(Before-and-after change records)
▼▼▼
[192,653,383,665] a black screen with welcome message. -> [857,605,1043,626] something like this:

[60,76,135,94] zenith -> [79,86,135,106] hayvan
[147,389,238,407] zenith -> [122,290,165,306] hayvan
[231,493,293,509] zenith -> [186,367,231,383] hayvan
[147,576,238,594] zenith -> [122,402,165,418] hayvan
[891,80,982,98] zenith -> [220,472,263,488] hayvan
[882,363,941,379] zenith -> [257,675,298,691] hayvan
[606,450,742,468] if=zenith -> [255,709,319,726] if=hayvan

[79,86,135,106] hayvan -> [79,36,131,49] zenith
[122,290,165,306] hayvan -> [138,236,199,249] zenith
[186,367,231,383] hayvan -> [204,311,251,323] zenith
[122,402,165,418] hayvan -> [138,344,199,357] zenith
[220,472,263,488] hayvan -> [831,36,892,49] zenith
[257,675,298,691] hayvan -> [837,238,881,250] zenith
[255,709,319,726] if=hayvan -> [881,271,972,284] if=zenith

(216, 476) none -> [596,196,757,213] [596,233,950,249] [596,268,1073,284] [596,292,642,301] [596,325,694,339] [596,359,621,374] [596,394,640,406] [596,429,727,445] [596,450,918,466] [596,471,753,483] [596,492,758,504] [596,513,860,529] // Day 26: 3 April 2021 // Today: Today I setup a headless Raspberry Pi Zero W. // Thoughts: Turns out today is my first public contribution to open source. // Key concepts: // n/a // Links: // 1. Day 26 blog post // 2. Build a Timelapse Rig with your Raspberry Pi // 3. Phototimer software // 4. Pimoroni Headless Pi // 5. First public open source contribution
▲▲▲
Aim of the exercise
Only the lines from the one with "[891,80,982,98] zenith ->" through the last line above should be restated, word for word.

Answer space
[891,80,982,98] zenith -> [220,472,263,488] hayvan
[882,363,941,379] zenith -> [257,675,298,691] hayvan
[606,450,742,468] if=zenith -> [255,709,319,726] if=hayvan

[79,86,135,106] hayvan -> [79,36,131,49] zenith
[122,290,165,306] hayvan -> [138,236,199,249] zenith
[186,367,231,383] hayvan -> [204,311,251,323] zenith
[122,402,165,418] hayvan -> [138,344,199,357] zenith
[220,472,263,488] hayvan -> [831,36,892,49] zenith
[257,675,298,691] hayvan -> [837,238,881,250] zenith
[255,709,319,726] if=hayvan -> [881,271,972,284] if=zenith

(216, 476) none -> [596,196,757,213] [596,233,950,249] [596,268,1073,284] [596,292,642,301] [596,325,694,339] [596,359,621,374] [596,394,640,406] [596,429,727,445] [596,450,918,466] [596,471,753,483] [596,492,758,504] [596,513,860,529] // Day 26: 3 April 2021 // Today: Today I setup a headless Raspberry Pi Zero W. // Thoughts: Turns out today is my first public contribution to open source. // Key concepts: // n/a // Links: // 1. Day 26 blog post // 2. Build a Timelapse Rig with your Raspberry Pi // 3. Phototimer software // 4. Pimoroni Headless Pi // 5. First public open source contribution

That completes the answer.